Разобиженный турецким султаном Инает-Гирей предлагал польскому королю свое вассальство. Он просил у Владислава хоть небольшой помощи, чтоб уничтожить своих изменников, буджацких татар, и завоевать все заднестровские турецкие колонии до самого Дуная. На свою долю крымский хан брал одну добычу; города и землю предоставлял королю. Конецпольский сильно настаивал на принятии ханского предложения, представляя Владиславу IV, что подобный случай успокоить Польшу со стороны Азии никогда не повторится. Но в Варшаве боялись новых успехов предприимчивого короля. В Варшаве боялись даже той популярности, которою он пользовался у своих сподвижников, казаков. Татарское присоединение к Короне, вместе с готовностью днепровской вольницы идти войной под самый Царьград, сделало бы короля независимым от шляхты; а если бы Владиславу удалось образовать в Турции отдельное царство, как об этом была у многих мысль после Хотинской войны, тогда бы польский король явился таким же неограниченным государем среди «королят», каким был московский самодержец среди потомков удельных князей. Законодательное собрание шляхты не дало Владиславу денег для поддержки турецко-татарских смут и помешало набирать войско для занятия турецких кресов, или украин. Между тем в переговорах с представителями шляхетских партий ушло драгоценное время. Щедрый на обещания, мечтательный и вместе бесстыдный Владислав обнадежил Инает-Гирея своею помощью, но ограничил ее тем, что, тайком от своих панов рады, дозволил казакам идти с крымской Ордой за Днестр.
Предводителем казацкого контингента был не кто другой, как Павлюк. Он увлек за собой самую буйную часть Запорожского войска, и вот почему дипломатия Киселя представлялась успешною. Но казаки, безо всякой дипломатии, сделали напрасными все ухищрения королевского коммиссара по казацкому вопросу и все старания коронного гетмана по вопросу татарскому. В то время, когда павлюковцы геройствовали под ханским бунчуком в Буджаках, менее доблестные товарищи их воспользовались отсутствием боевого народа из Крыма, и сделали опустошительный набег на очаковские улусы. Ханский поход увенчался было успехом. Буджацкая Орда была разбита, разогнана, ограблена, и покорившиеся уймаки нашлись вынужденными переселиться в Крым. Но вести о казацком набеге на очаковские кочевья заставили Инает-Гирея поспешить возвращением в свой крымский Юрт, а в его отсутствие покорившиеся ему буджацкие мурзы взбунтовались, побили на переправах султанов, как титуловались ханские принцы, и вернули свою Орду с её стадами на Буджаки.

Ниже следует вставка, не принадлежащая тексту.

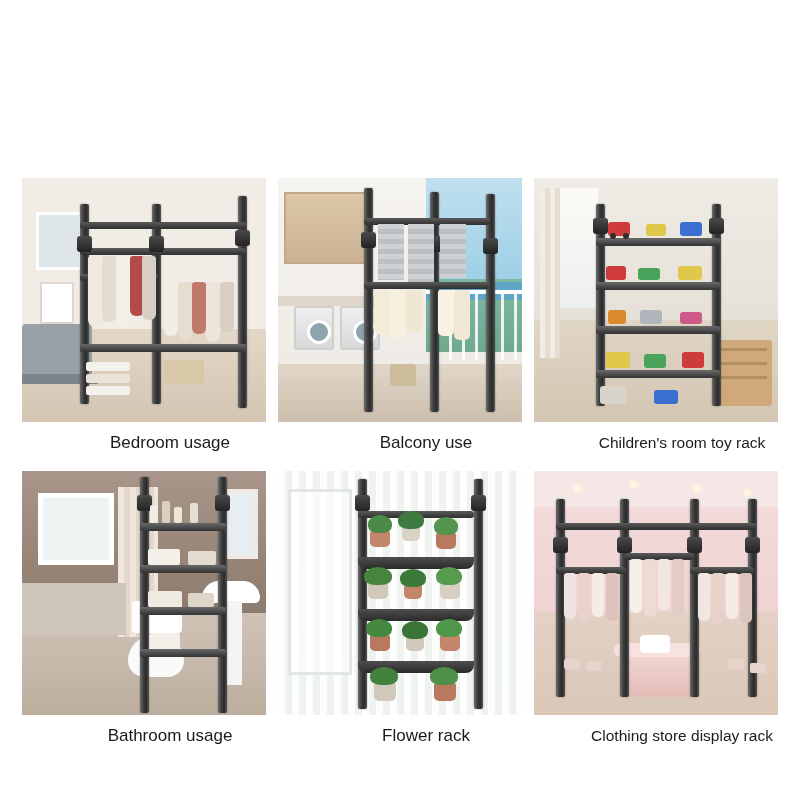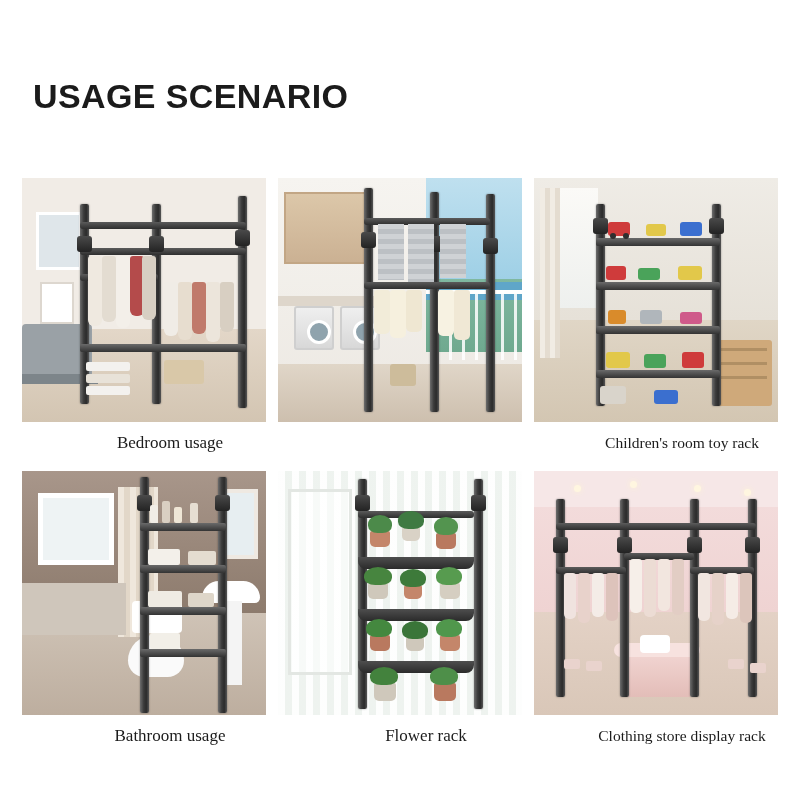"USAGE SCENARIO" h1.title { html: <h1>USAGE SCENARIO</h1> -> none }
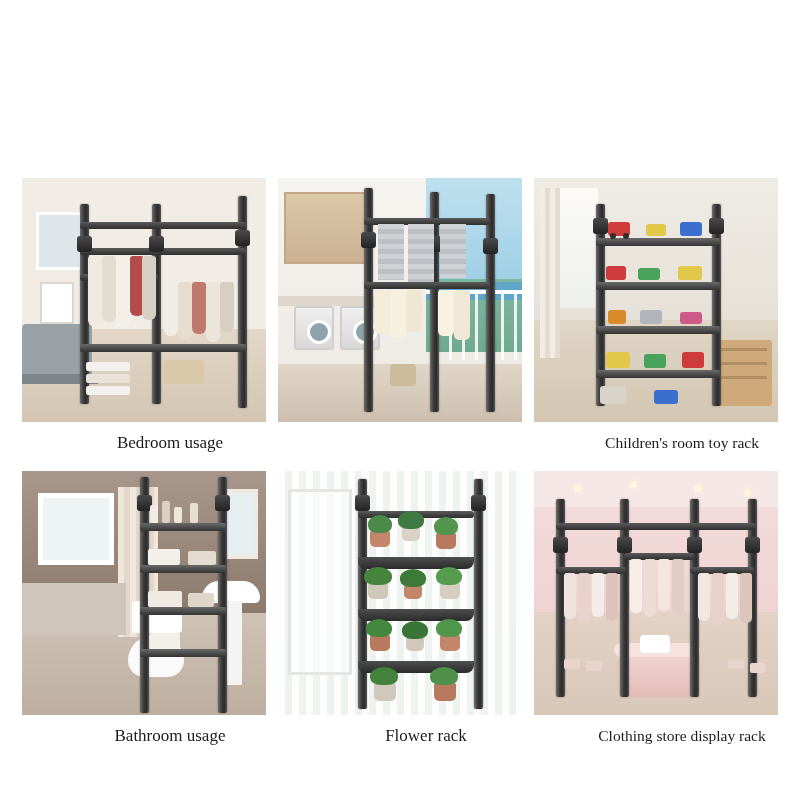"Bedroom usage" .cell { font-family: Liberation Serif, serif -> none }
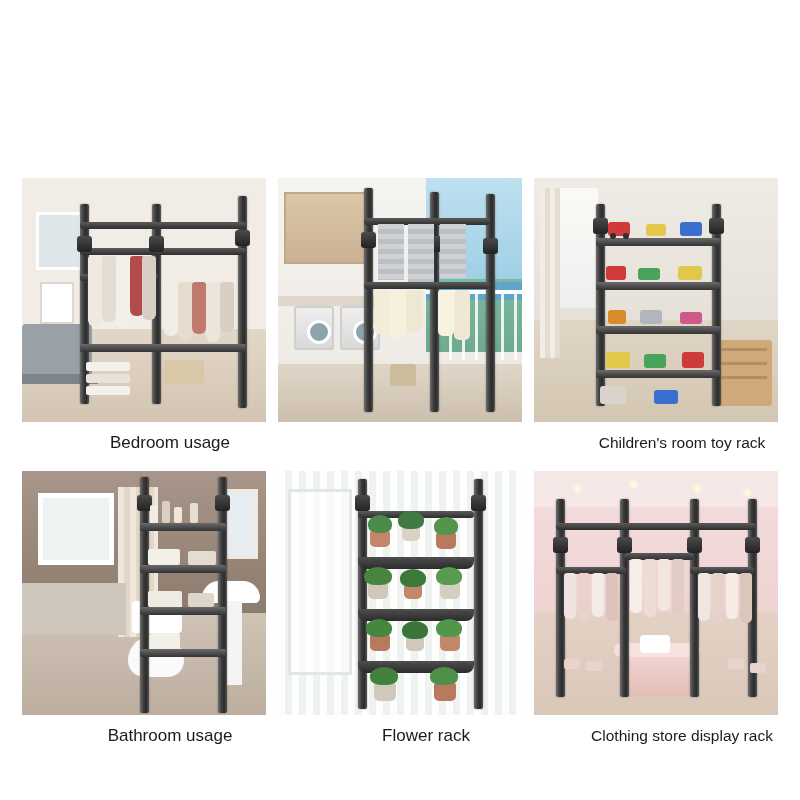"Balcony use" div.caption { html: none -> <div>Balcony use</div> }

Таким образом крымский хан из друга снова сделался врагом Польши, а вредоносная буджацкая Орда угнездилась за Днестром по-прежнему. Между тем турки, зная, что казаки помогали хану опустошать султанские владения, считали себя вправе разорвать с Польшею мир, а наши добычники, ходившие в Буджаки, с соизволения короля и в очаковские степи вопреки его воле, подняли снова в Украине мятеж, который начал было утихать.
К прежним неудовольствиям казаков прибавилось теперь новое. В отсутствие Павлюка, казацкая старшина отправила на сейм просьбу об уплате задержанного за четыре года жалованья. При этом казаки просили, чтобы в казацкий реестр на вакантные места вписывали только тех, кого желает войско, чтобы войсковая армата содержалась на счет королевского скарба, а скарбовые рудокопии и селитренные заводы отпускали, сколько понадобится ей, железа и пороху. Вместе с тем казаки жаловались на королевских чиновников, которые не только выгоняют казаков из шляхетских имений, но не допускают их жить и в имениях королевских, так что множество казаков выселилось уже с женами и детьми к московскому Белгороду.
«Это потому (писали казаки), что нам не дозволяют иметь усадеб и жилищ в городах, не дозволяют торговать горелкою, пивом, медом; даже на свадьбы и крестины не позволяют нам курить и варить напитков. А тут еще паны старосты, поссорившись, наезжают один на другого, и в своих наездах бьют казаков. Между тем дворы, оставшиеся по смерти казаков, умерших на королевской службе, поступают в распоряжение панов старост и подстаростиев, которые грабят казацкое имущество, выгоняют казацких вдов, и даже престарелых, неспособных уже к службе стариков бранят, грабят и обижают».
То было время преследования старого митрополита молодым, убогого инока богатым паном в белом клобуке. Исаия Копинский, вытесненный из Михайловского и Мгарского монастырей, скитался уже, преогорченный и беспомощный, среди того народа, которому он отдал всю жизнь, и своими сетованиями будил недовольство сильными мира сего в сердцах не только обиженных ими, но и завистливых к ним людей.